Aunque la historia es bien conocida, su evocación jamás deja de impresionarme. Las voces más autorizadas en la materia fechan su materialización en el siglo VI a.C. Leamos una vez más, para mejor ubicarnos, la descripción que hace Frances Yates de la escena en su imprescindible monumento de erudición, titulado El arte de la memoria (1966):
“En un banquete que daba un noble de Tesalia llamado Scopas, el poeta Simónides de Ceos cantó un poema lírico en honor de su huésped, en el que incluía un pasaje en elogio de Castor y Pólux. Scopas dijo mezquinamente al poeta que él solo le pagaría la mitad de la cantidad acordada y que debería obtener el resto de los dioses gemelos a quienes había dedicado la mitad del poema. Poco después se le entregó a Simónides el mensaje de que dos jóvenes le estaban esperando fuera y querían verle. Se levantó del banquete y salió al exterior, pero no logró hallar a nadie”.
“Durante su ausencia se desplomó el tejado de la sala de banquetes aplastando y dejando, bajo las ruinas, muertos a Scopas y a todos los invitados; tan destrozados quedaron los cadáveres que los parientes que llegaron a recogerlos para su entierro fueron incapaces de identificarlos. Pero Simónides recordaba los lugares en los que habían estado sentados a la mesa y fue, por ello, capaz de indicar a los parientes cuáles eran sus muertos”.
El Arte de la Memoria
Esta anécdota, de apariencia leve y verdad profunda, recogida varios siglos después por importantes autoridades en cuestiones retóricas, tales como Cicerón y Quintiliano, es el instante fundacional del Arte de la Memoria.
Desde el principio de los tiempos, existe una concepción platónica de la memoria, que hoy podríamos llamar “leibniziana”, y que busca anclarse a una suerte de arquetipos independientes de los recuerdos personales de cada sujeto, para mejor trazar un universal memorialístico, a modo de característica común de la experiencia del conjunto de los hombres. A la materialización de este proyecto, en forma de teatro, de obra literaria y hasta de máquina, se le ha dado en llamar: “Teatro de la Memoria”.
En realidad, la leyenda de Simónides de Ceos no es otra cosa que una versión exotérica del contenido esotérico de lo que el Teatro de la Memoria es; un intento por aprehender aquello que los hombres estamos condenados a perder: la memoria.
Esta tarea, la de tratar de conocer la memoria universal, es indistinguible, para San Agustín o Dante, del conocimiento mismo de Dios, quien sería una suerte de Ser memorialístico, o memoria total de lo existente, más allá de la circunstancia espacial o temporal. Todo Teatro de la Memoria humano, sin embargo, se encuentra ceñido a un espacio, al locus, como de nuevo ejemplifica a la perfección la vieja anécdota de Simónides de Ceos, donde el lugar de cada cuerpo adquiere un grado crucial de importancia.

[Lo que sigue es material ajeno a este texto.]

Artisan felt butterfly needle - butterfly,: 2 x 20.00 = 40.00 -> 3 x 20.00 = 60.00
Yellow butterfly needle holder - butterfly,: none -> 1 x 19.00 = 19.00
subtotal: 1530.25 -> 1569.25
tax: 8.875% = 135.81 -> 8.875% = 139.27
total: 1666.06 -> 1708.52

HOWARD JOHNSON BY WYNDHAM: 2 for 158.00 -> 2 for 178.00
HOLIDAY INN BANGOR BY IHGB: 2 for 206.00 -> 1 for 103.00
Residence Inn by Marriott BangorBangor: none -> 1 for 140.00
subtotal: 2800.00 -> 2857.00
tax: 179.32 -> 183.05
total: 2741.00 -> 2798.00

Fue, sin embargo, en torno al año 1480, que Giulio Camilo llevaría a cabo, en la ciudad de Venecia, la construcción de un misterioso Teatro de la Memoria a pequeña escala, que nunca se pudo reproducir (al menos que sepamos) con la magnitud para la que en realidad estaba diseñado, y donde se operaba con el conocimiento memorialístico heredado de los clásicos grecolatinos interesados en el Arte de la Memoria.
La memoria en los 70
Fue, sin embargo, un hombre nacido casi 70 años después de la construcción de Giulio Camilo, bajo el inmortal nombre de Giordano Bruno, quien con denodada intensidad se dedicó a buscar el Todo a partir de la Memoria del Todo, en el corazón mismo de la Naturaleza, elevando al hombre a la categoría de lo divino por medio del uso de las técnicas mnemónicas, que hacen del microcosmos humano (interior) espejo del macrocosmos universal (exterior).
En esta misma época, la obra de Robert Fludd y de John Dee, sendos alquimistas de importancia crucial en las cuestiones políticas de la época, se efectuó un cambio todavía poco estudiado gracias al empleo del Teatro de la Memoria.
Según el Arte de la Memoria posterior al Teatro Isabelino, en la que según Yates confluyeron brunianos y rosacruces, el conocimiento del Todo emana del conocimiento de la Naturaleza de Todo, y puede ser contenido por el hombre en un único lugar o locus, a modo de recipiente físico, que reproduzca a pequeña escala la totalidad del Cosmos y, muy especialmente, de su conocimiento hermético.
De un tiempo a esta parte vengo pensando, y quizás sea una forma de banalizar el asunto, que la sala de cine es en realidad la más perfecta forma de Teatro de la Memoria jamás creada; y, suponiendo que fuese así, sólo quedaría calcular cuánto tiempo tardaremos en perderlo.